Dr Raymond Ibrahim, Fellow, Middle East Forum, chaired a session on “The US, the West and Coptic Rights.” Guest speakers:
– Congressman Christopher Smith (R, NJ), member, Foreign Affairs Committee and Chairman of the Subcommittee on Africa, Global Healthy and Human Rights. He spoke passionately of human trafficking in parts of the world and how this could be disguised.
– Elizabeth Hoffman Legislative Assistant of Congressman John Carter, addressed “Drafting HR 440 on a special envoy on religious freedom of N.E. religious Minorities”
– Justin Mayer, International Christian Concern (ICC),
– Raymond Ibrahim, provided insights on “Western Media and Persecution of Christians”
On Saturday July 9 the conference was held at the Hilton Washington Dulles Airport Hotel under the title of “Copts After January 25: What Next?” Key issues covered:
– Effective Activism, alliances,
– Media, needs & means
– Coptic Youth; in the Revolt, in Diaspora
Magdi Khalil chaired a session on “Building Coptic Coalitions”:
– Professor Lotfy Basta, ex Chairman of Cardiology Dpt., USF Florida. He spoke about “Should We Form Coalitions, and with Whom?”
– Dr. William Weessa, Media Expert, reviewed “the position of Egypt’s media towards the Copts, After Jan. 25.”
– Halim Meawad, CS Secretary “Coptic Activism Between the Needs and the Means”
“The Copts and Middle East Revolts” was the topic of a special session chaired by Prof. Walid Phares where representatives of Middle Eastern minorities and indigenous communities spoke in support of the Copts:
– Farid Ghadri, Syria Reform Party,
– Amir Abbas Fakhravar, Confederation of Iranian Students,
– Sherkoh Abbas, Syrian Kurdish Council,
– Eblan Farris, Spokesperson, World Council for the Cedars Revolution,
– Hmimiche AitMouloud, representative of the Kabyle Provisionary Government
– Jimmy Mulla, Chairman, Voices United for Sudan.
Dr Caroline Doss, CS VP, chaired a session on “Towards a new Coptic community organization”
– Steve Messeh, CS Director of Grassroots gave his views, as a recently engaged youth, about Coptic Solidarity future and the Coptic Grassroots movement.
– Marina Eskander, Coptic Activist from Cairo explained the position of the Coptic Youth in Egypt before and after the Revolution.
– Caroline Doss gave some details on contacts with various U.S. bodies.

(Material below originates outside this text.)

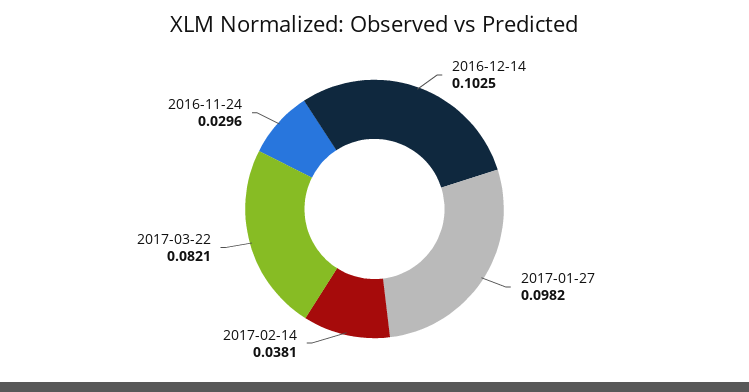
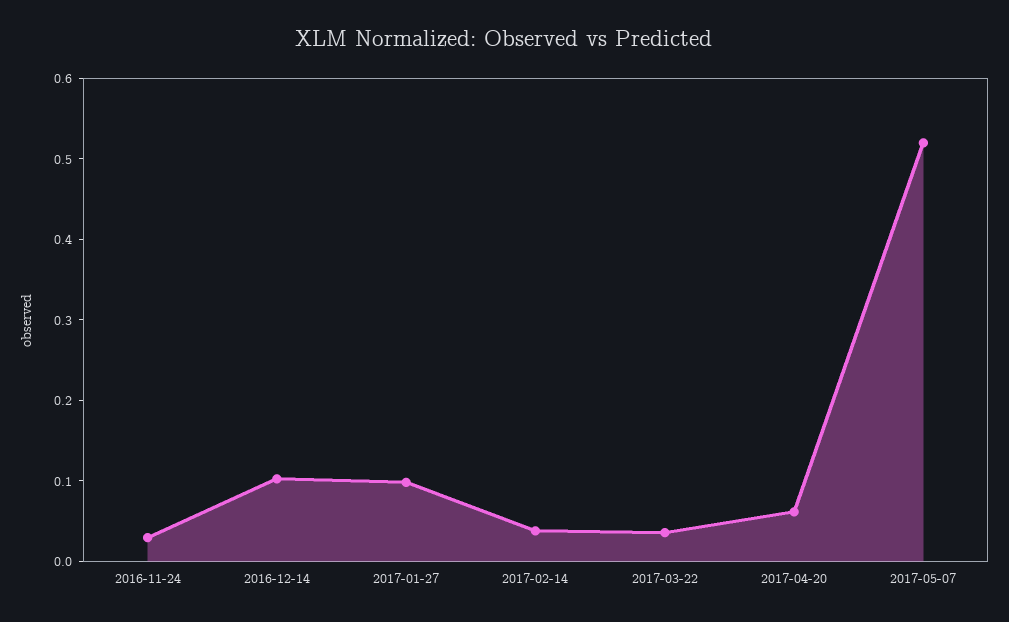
2017-03-22: 0.0821 -> 0.04
2017-04-20: none -> 0.06
2017-05-07: none -> 0.52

The conference resolutions:
1- In dealing with the situation in Egypt, our stand remains that:
– It is vital for the Copts to take a proactive role in forming the future of Egypt and help prevent the worst from taking place. More than a tactical position, this is rather an existential imperative.

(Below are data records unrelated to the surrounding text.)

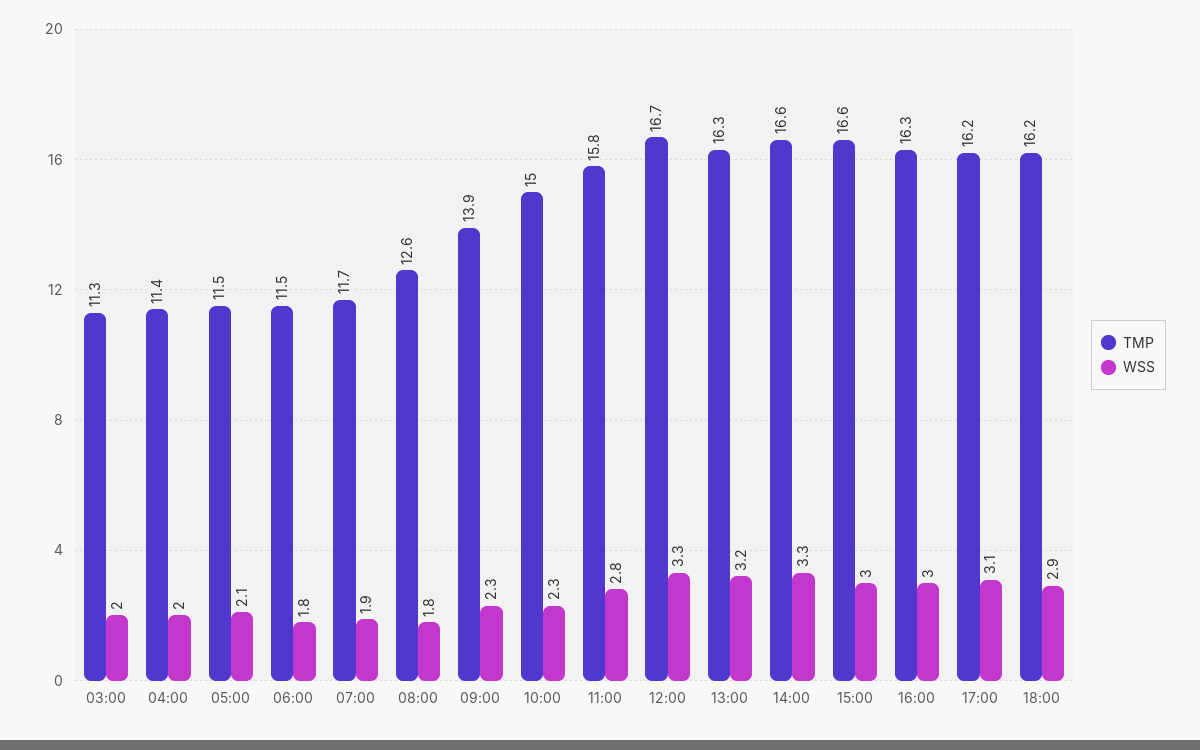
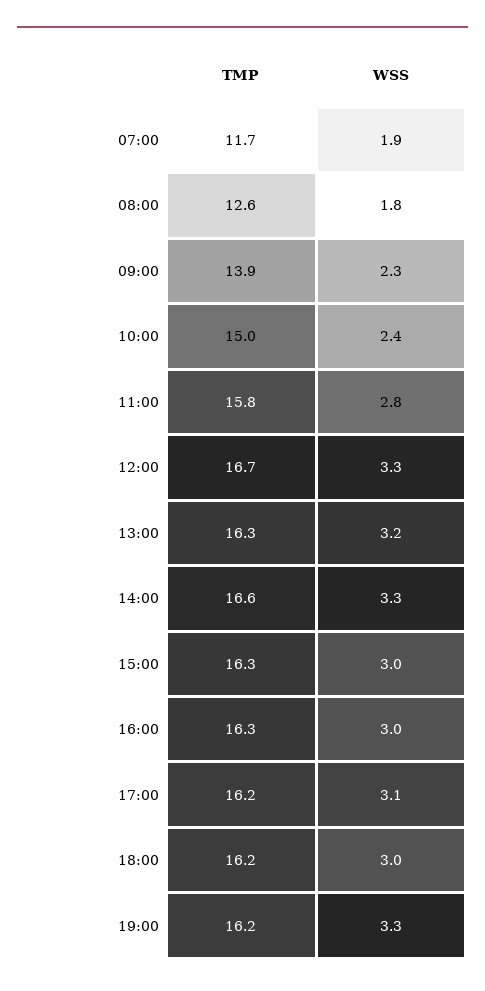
TMP, 03:00: 11.3 -> none
WSS, 03:00: 2 -> none
TMP, 04:00: 11.4 -> none
WSS, 04:00: 2 -> none
TMP, 05:00: 11.5 -> none
WSS, 05:00: 2.1 -> none
TMP, 06:00: 11.5 -> none
WSS, 06:00: 1.8 -> none
WSS, 10:00: 2.3 -> 2.4
TMP, 15:00: 16.6 -> 16.3
WSS, 18:00: 2.9 -> 3
TMP, 19:00: none -> 16.2
WSS, 19:00: none -> 3.3

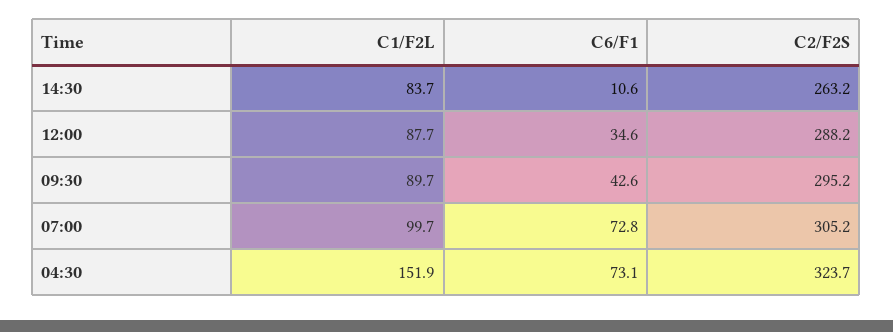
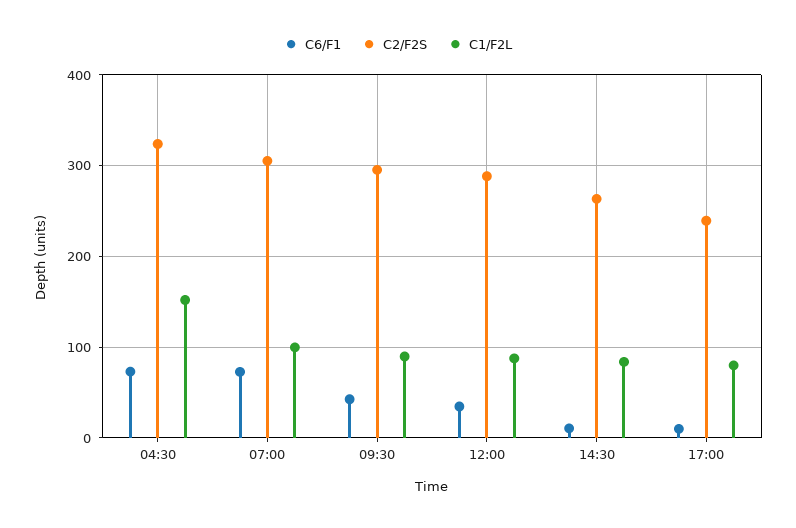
C6/F1, 17:00: none -> 10
C2/F2S, 17:00: none -> 240
C1/F2L, 17:00: none -> 80

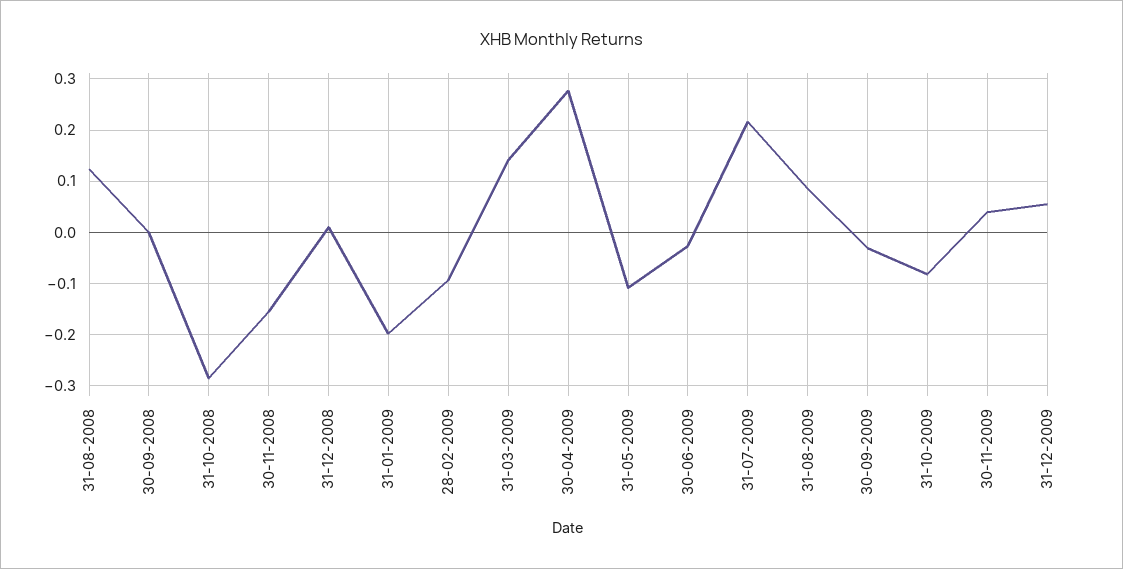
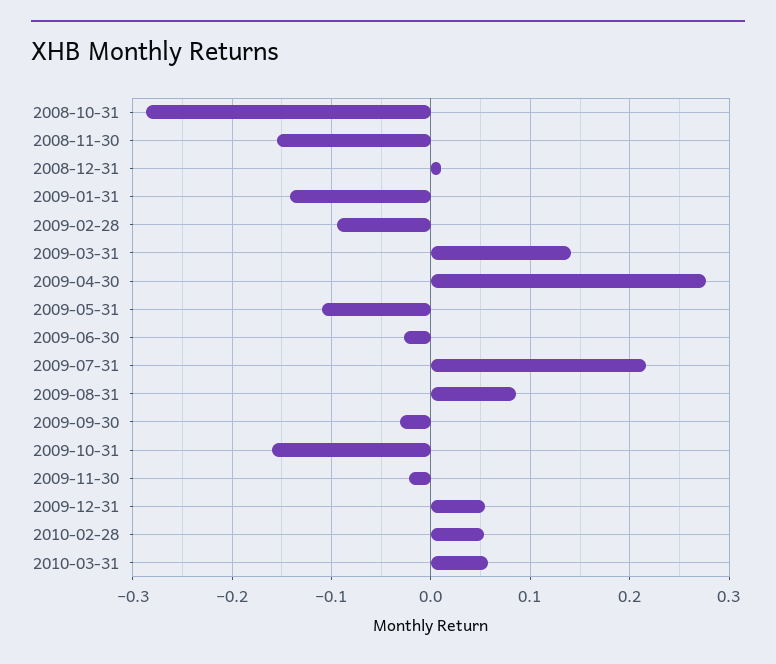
31-08-2008: 0.12 -> none
30-09-2008: 0 -> none
31-01-2009: -0.2 -> -0.14
31-10-2009: -0.08 -> -0.16
30-11-2009: 0.04 -> -0.02
2010-02-28: none -> 0.05
2010-03-31: none -> 0.06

– The role of Copts abroad is to continue to increase awareness, and solicit the support of the international community and elected officials regarding the situation of the Copts and how to help put Egypt on the right track;
2- Work in close alliance and coordination with genuine democratic, liberal and secular civil society forces in Egypt in order to save the country from the negative consequences of falling under the control of a regime based on totalitarian religious ideologies;
3- The separation of religion and state in Egypt’s future constitution is a fundamental issue. For historical, factual and legal reasons, Copts (with their allies’ help) must reject the current “Article 2” or variations on it. If imposed later-on by the majority, the constitution would lose its consensual basis;
4- Help the international community understand the strategic, long-term, negative impact of misunderstanding the nature of, or flirting with, the forces of religious fascism trying to dominate Egypt and the region;
5- Call upon the international community to tie any aid to Egypt to the country’s abiding, constitutionally and legally, by its commitment to international human rights conventions and treaties; and to designate part of the aid to compensate victims of religious hate crimes;
6- Join hands with other N.E. religious minorities and indigenous communities to form a new regional organization that upholds values of secularism and human rights in the area;
7- Actively support the passage of H.R. 440 and S. 1245 legislation which will appoint a special envoy on religious freedom for N.E. religious minorities.